Limitations of the economic model included sourcing the model input data from three different sources as well as differences in the time points at which chronic pain categorisation occurred in each. The trial showed that those who receive the STAR intervention move out of chronic pain at a faster rate and sooner than those in usual care; however, this was not incorporated into the model as it used a cycle length of 1 year and so changes in CP status could not be considered earlier. Model results are hence likely to underestimate the benefits of the STAR intervention.

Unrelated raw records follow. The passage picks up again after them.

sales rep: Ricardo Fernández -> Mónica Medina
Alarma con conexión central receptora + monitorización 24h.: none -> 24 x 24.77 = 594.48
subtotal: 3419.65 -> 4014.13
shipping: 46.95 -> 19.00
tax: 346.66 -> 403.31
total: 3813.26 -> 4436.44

In conclusion, modelling the 5-year costs and quality of life of the STAR pain management intervention compared with NHS usual care based on trial findings and long-term observational data suggests that the intervention is likely to be cost-effective and possibly dominant. Gains in both costs and quality of life are, however, both small and largely uncertain. Long-term follow-up of the participants involved in the trial would help refine assumptions and potentially reduce the uncertainty around these results.

Background

The STAR care pathway for people with pain at 3 months after total knee replacement comprised an assessment appointment with an ESP and up to six telephone follow-up calls over 12 months. 120 The pathway aims to identify the potential underlying causes for chronic pain and enable onward referral to appropriate treatment. The clinical effectiveness and cost-effectiveness of the STAR care pathway was evaluated in a multicentre randomised controlled trial. Here, we report on an evaluation of the experiences of the health-care professionals who mobilised the new pathway at different trial sites.

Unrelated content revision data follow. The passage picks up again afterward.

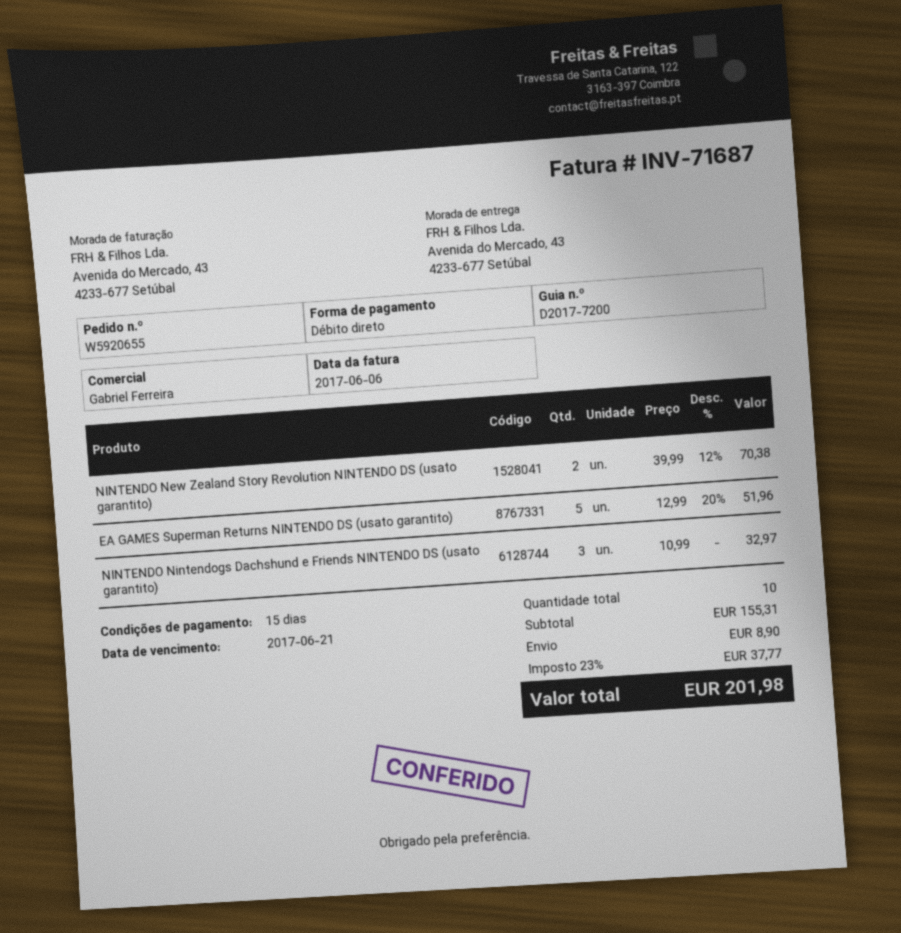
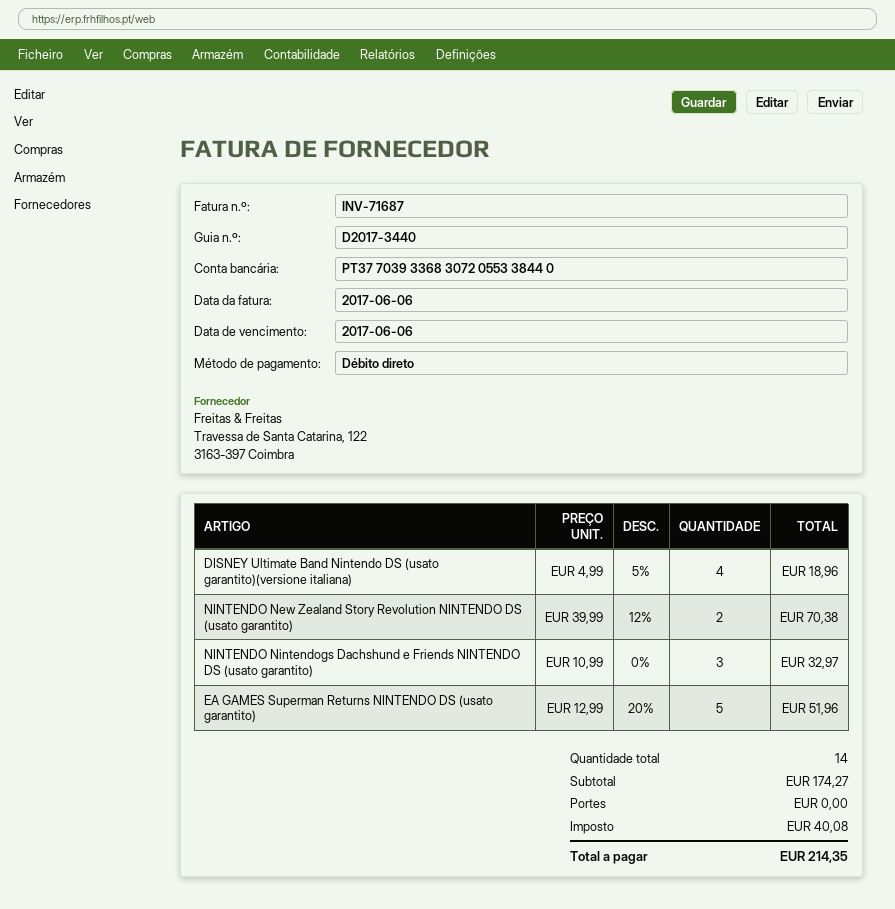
delivery note number: D2017-7200 -> D2017-3440
due date: 2017-06-21 -> 2017-06-06
DISNEY Ultimate Band Nintendo DS (usato garantito)(versione italiana): none -> 4 x 4.99 - 5% = 18.96
total quantity: 10 -> 14
subtotal: 155.31 -> 174.27
shipping: 8.90 -> 0.00
tax: 37.77 -> 40.08
total: 201.98 -> 214.35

Normalisation Process Theory (NPT)162 can be used as a framework to explore the work involved in implementing the new pathway. Understanding implementation processes can provide an understanding of how and why some new interventions might become normalised and embedded within routine practice, while others do not. 162 NPT provides four key constructs to understand the different kinds of work that people do when implementing a new intervention:162,163

1. coherence – how people individually and collectively make sense of a new intervention

2. cognitive participation – how people build a community of practice around a new intervention

3. collective action – the operational work that people do to enact a new intervention

4. reflexive monitoring – the appraisal work that people do to understand how a new intervention affects them.

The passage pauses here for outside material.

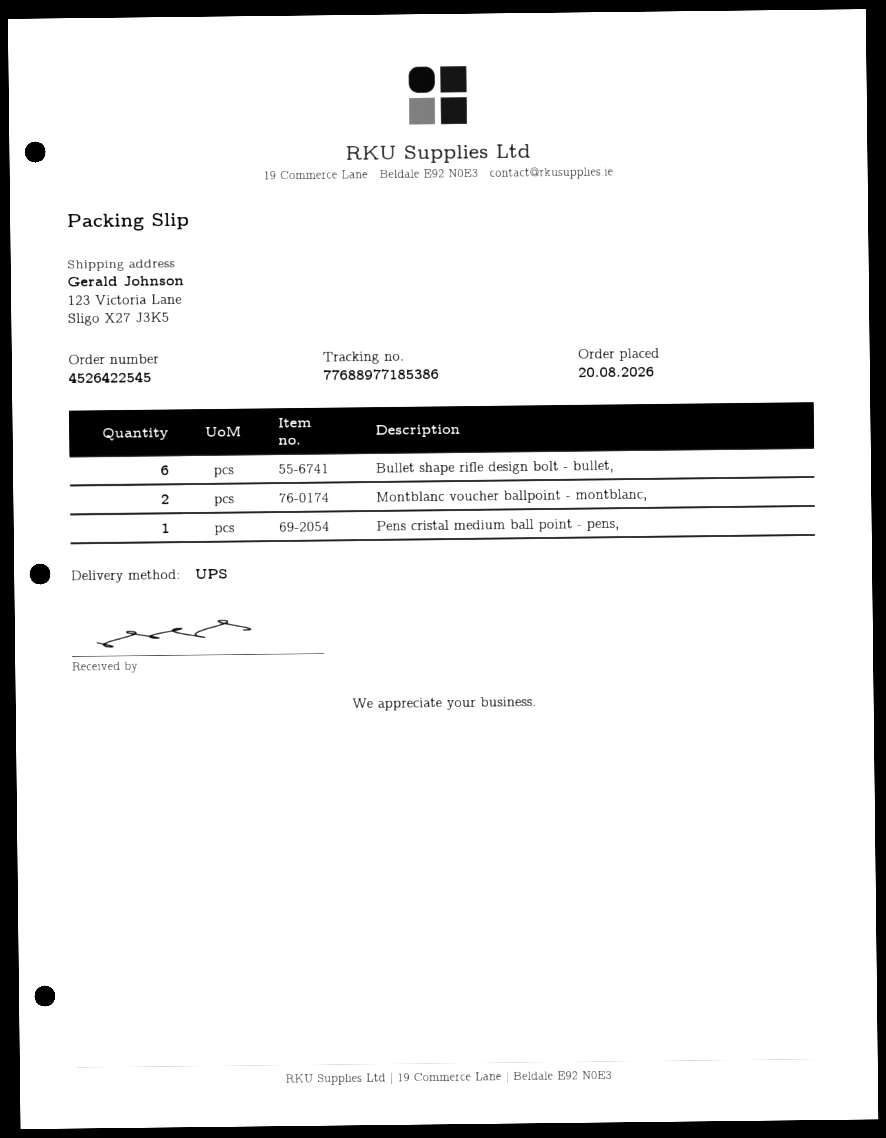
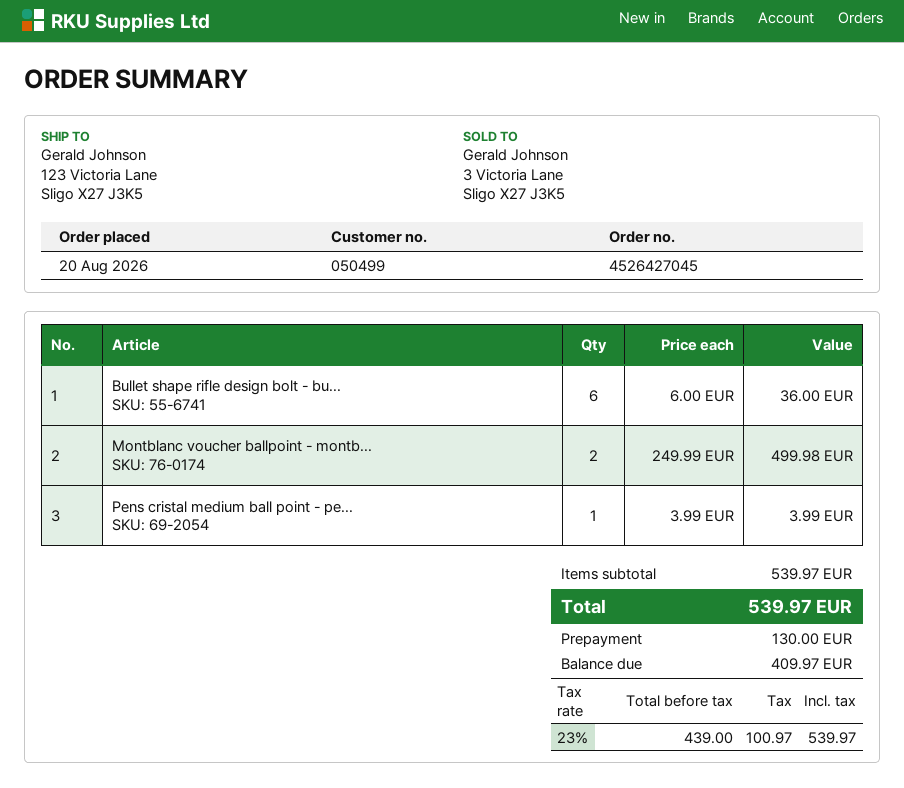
order number: 4526422545 -> 4526427045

It is possible to assess the potential of a new intervention to become normalised as part of routine practice by identifying and assessing factors that are known to affect implementation processes. 164 These factors can be identified using the NoMAD instrument, which is a 23-item measure of normalisation based on the four core constructs of NPT. NoMAD can be used to identify and understand implementation processes from the viewpoints of those directly involved in implementing interventions in health care. 81 The aim of this study is to understand how the STAR care pathway was implemented within a multicentre randomised controlled trial.

Reflexive monitoring

Participants described how the intervention impacted on them. They valued many elements of the care pathway, including a focus on neuropathic pain, psychosocial issues, an increased knowledge of pain management, and the formalisation and validation of referral practices. Some ESPs noted that involvement in the trial and delivery of the care pathway had improved their own practice and management of patients and had increased their awareness of long-term pain.